**Aim of the task**
An exact copy of each line below is needed, with no images in it.

**Web page edit records**

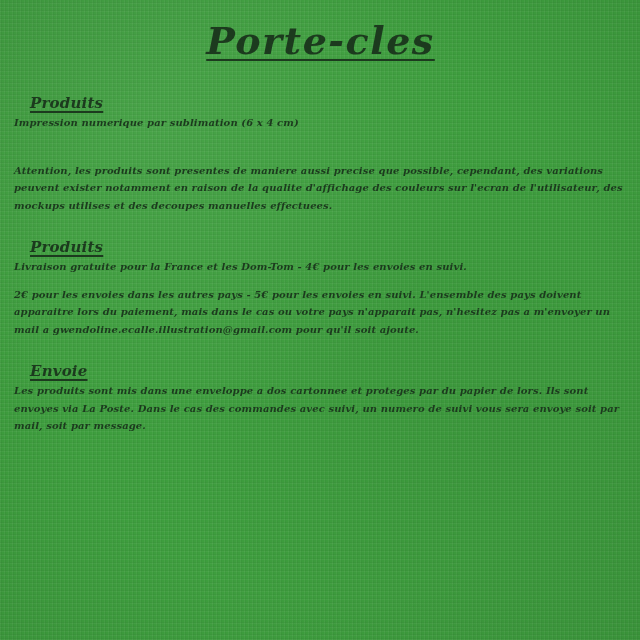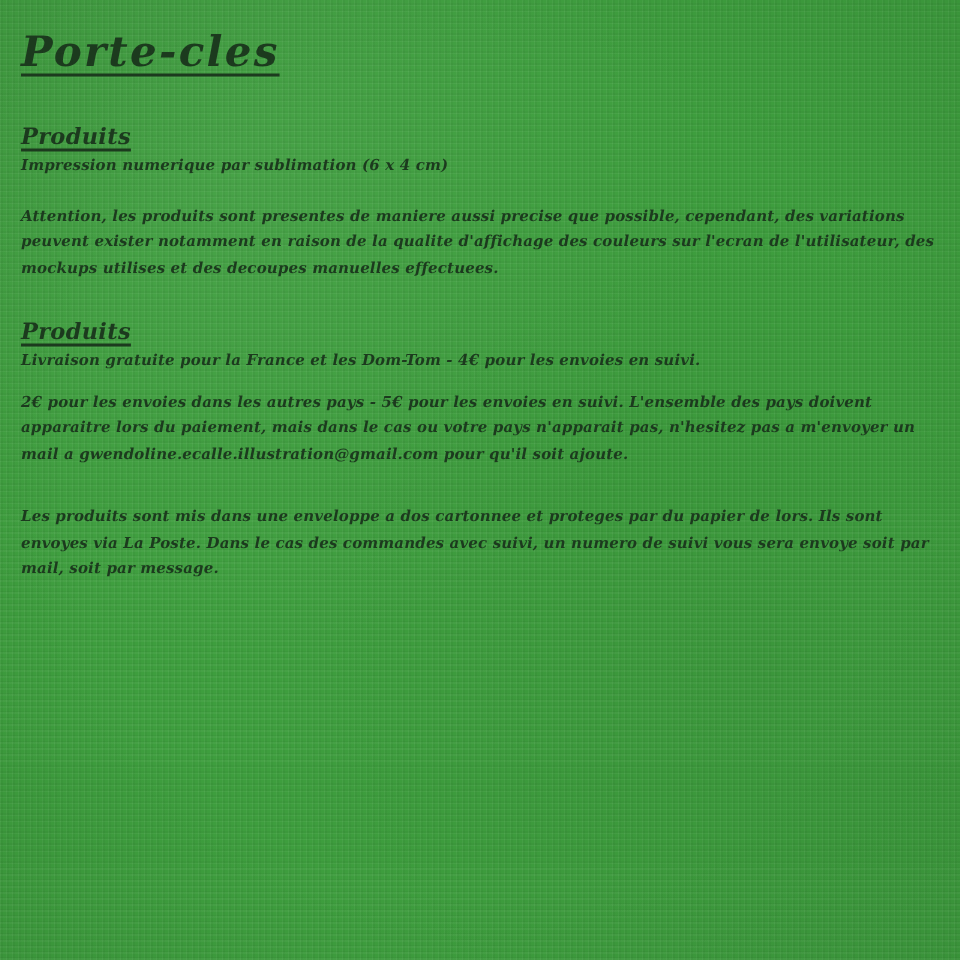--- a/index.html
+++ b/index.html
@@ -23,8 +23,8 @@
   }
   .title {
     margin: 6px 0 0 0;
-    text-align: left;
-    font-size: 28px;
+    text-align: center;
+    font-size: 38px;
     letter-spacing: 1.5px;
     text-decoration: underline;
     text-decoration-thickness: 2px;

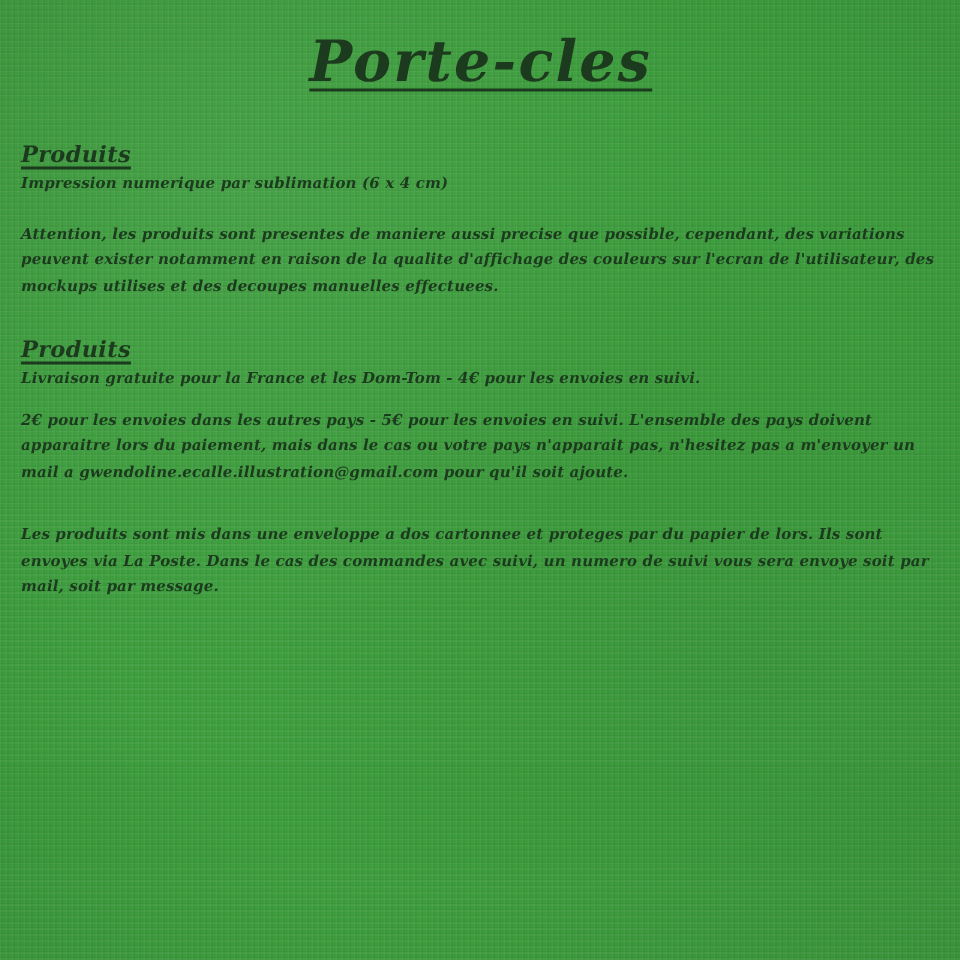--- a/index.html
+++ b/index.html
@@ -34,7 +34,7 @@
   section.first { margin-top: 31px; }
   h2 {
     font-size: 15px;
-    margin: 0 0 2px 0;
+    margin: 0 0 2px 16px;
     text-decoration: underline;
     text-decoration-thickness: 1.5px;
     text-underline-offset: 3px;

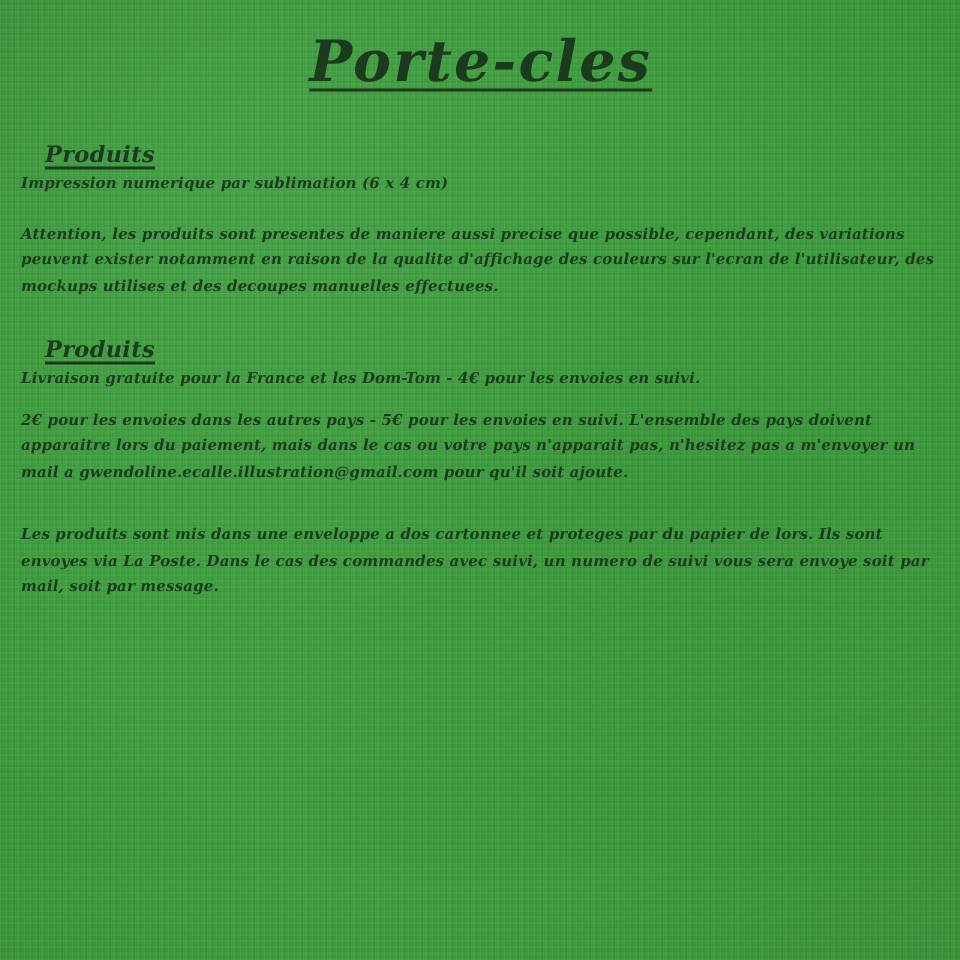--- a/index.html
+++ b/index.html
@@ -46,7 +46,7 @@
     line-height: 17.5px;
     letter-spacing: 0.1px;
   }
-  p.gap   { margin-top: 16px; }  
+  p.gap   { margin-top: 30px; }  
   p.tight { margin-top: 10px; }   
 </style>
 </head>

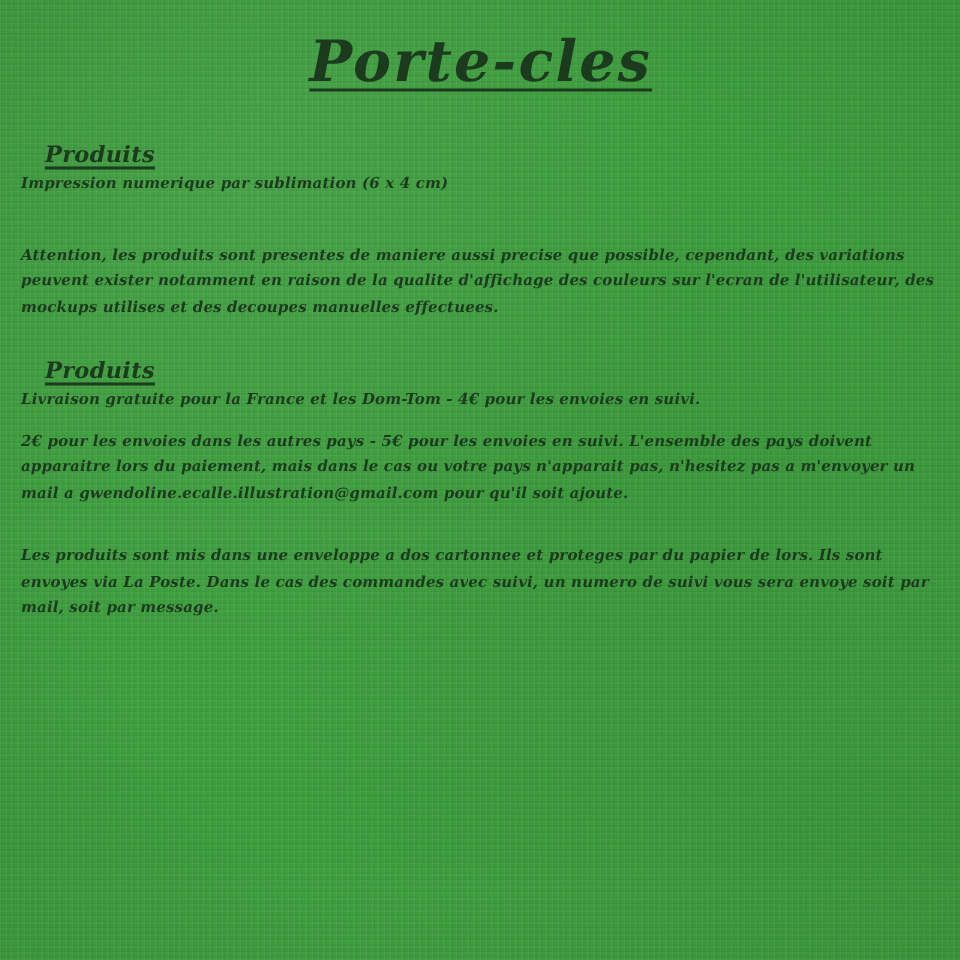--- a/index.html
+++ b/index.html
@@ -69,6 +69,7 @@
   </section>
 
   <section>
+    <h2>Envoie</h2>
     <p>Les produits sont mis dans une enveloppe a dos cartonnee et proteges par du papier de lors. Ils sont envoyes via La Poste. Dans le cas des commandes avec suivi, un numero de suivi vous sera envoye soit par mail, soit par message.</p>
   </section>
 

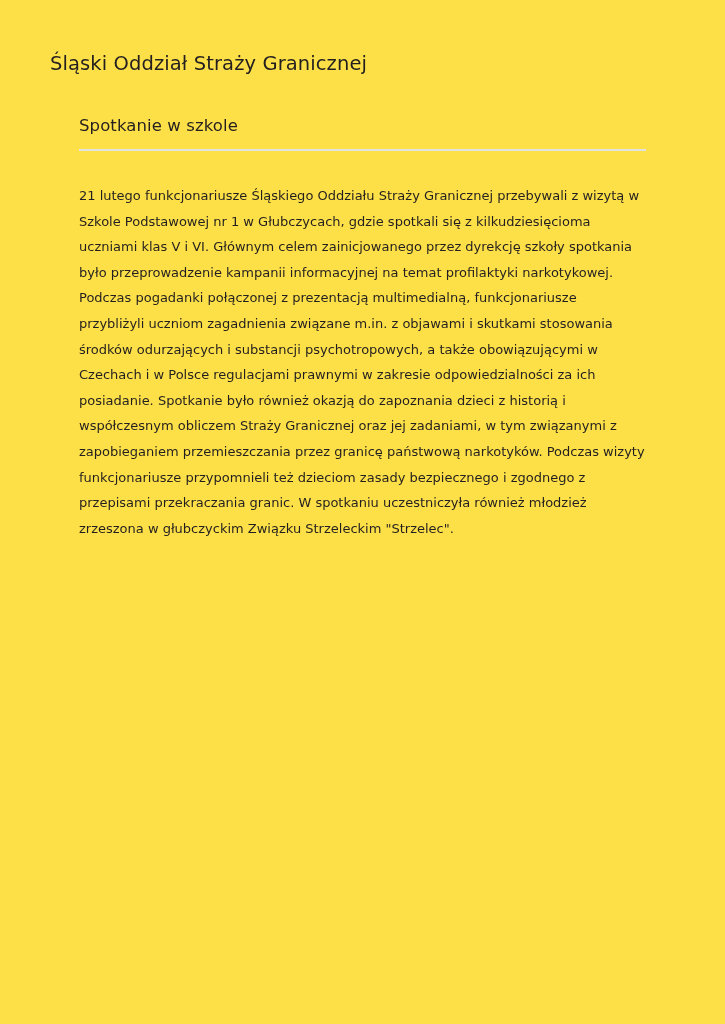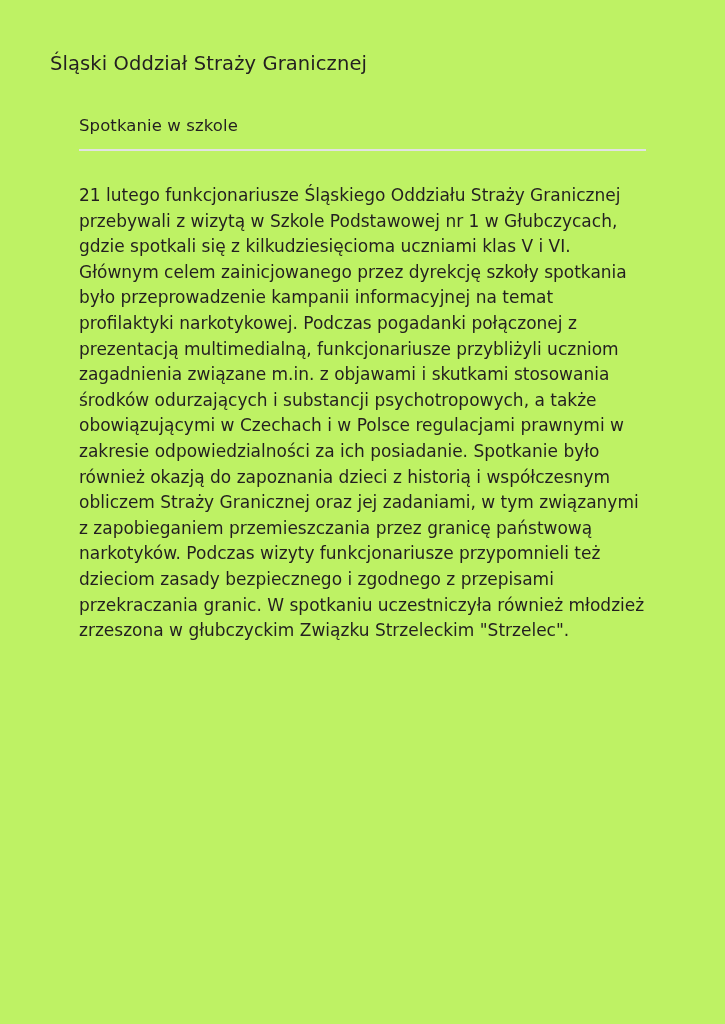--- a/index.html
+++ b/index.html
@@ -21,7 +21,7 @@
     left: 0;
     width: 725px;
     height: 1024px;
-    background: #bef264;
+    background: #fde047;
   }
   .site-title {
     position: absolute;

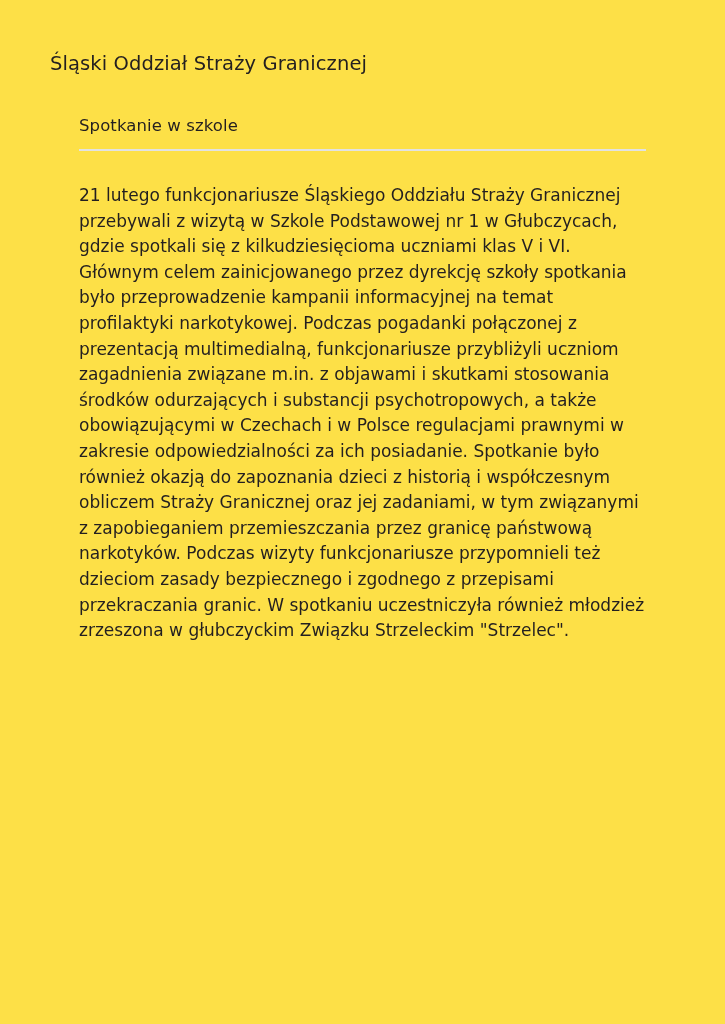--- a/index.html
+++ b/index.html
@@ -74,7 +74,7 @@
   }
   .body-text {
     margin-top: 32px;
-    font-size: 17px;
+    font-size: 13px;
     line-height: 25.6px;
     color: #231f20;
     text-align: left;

**Solution for this exercise**
--- a/index.html
+++ b/index.html
@@ -23,8 +23,8 @@
   }
   .title {
     margin: 6px 0 0 0;
-    text-align: left;
-    font-size: 28px;
+    text-align: center;
+    font-size: 38px;
     letter-spacing: 1.5px;
     text-decoration: underline;
     text-decoration-thickness: 2px;

--- a/index.html
+++ b/index.html
@@ -34,7 +34,7 @@
   section.first { margin-top: 31px; }
   h2 {
     font-size: 15px;
-    margin: 0 0 2px 0;
+    margin: 0 0 2px 16px;
     text-decoration: underline;
     text-decoration-thickness: 1.5px;
     text-underline-offset: 3px;

--- a/index.html
+++ b/index.html
@@ -46,7 +46,7 @@
     line-height: 17.5px;
     letter-spacing: 0.1px;
   }
-  p.gap   { margin-top: 16px; }  
+  p.gap   { margin-top: 30px; }  
   p.tight { margin-top: 10px; }   
 </style>
 </head>

--- a/index.html
+++ b/index.html
@@ -69,6 +69,7 @@
   </section>
 
   <section>
+    <h2>Envoie</h2>
     <p>Les produits sont mis dans une enveloppe a dos cartonnee et proteges par du papier de lors. Ils sont envoyes via La Poste. Dans le cas des commandes avec suivi, un numero de suivi vous sera envoye soit par mail, soit par message.</p>
   </section>
 

--- a/index.html
+++ b/index.html
@@ -21,7 +21,7 @@
     left: 0;
     width: 725px;
     height: 1024px;
-    background: #bef264;
+    background: #fde047;
   }
   .site-title {
     position: absolute;

--- a/index.html
+++ b/index.html
@@ -74,7 +74,7 @@
   }
   .body-text {
     margin-top: 32px;
-    font-size: 17px;
+    font-size: 13px;
     line-height: 25.6px;
     color: #231f20;
     text-align: left;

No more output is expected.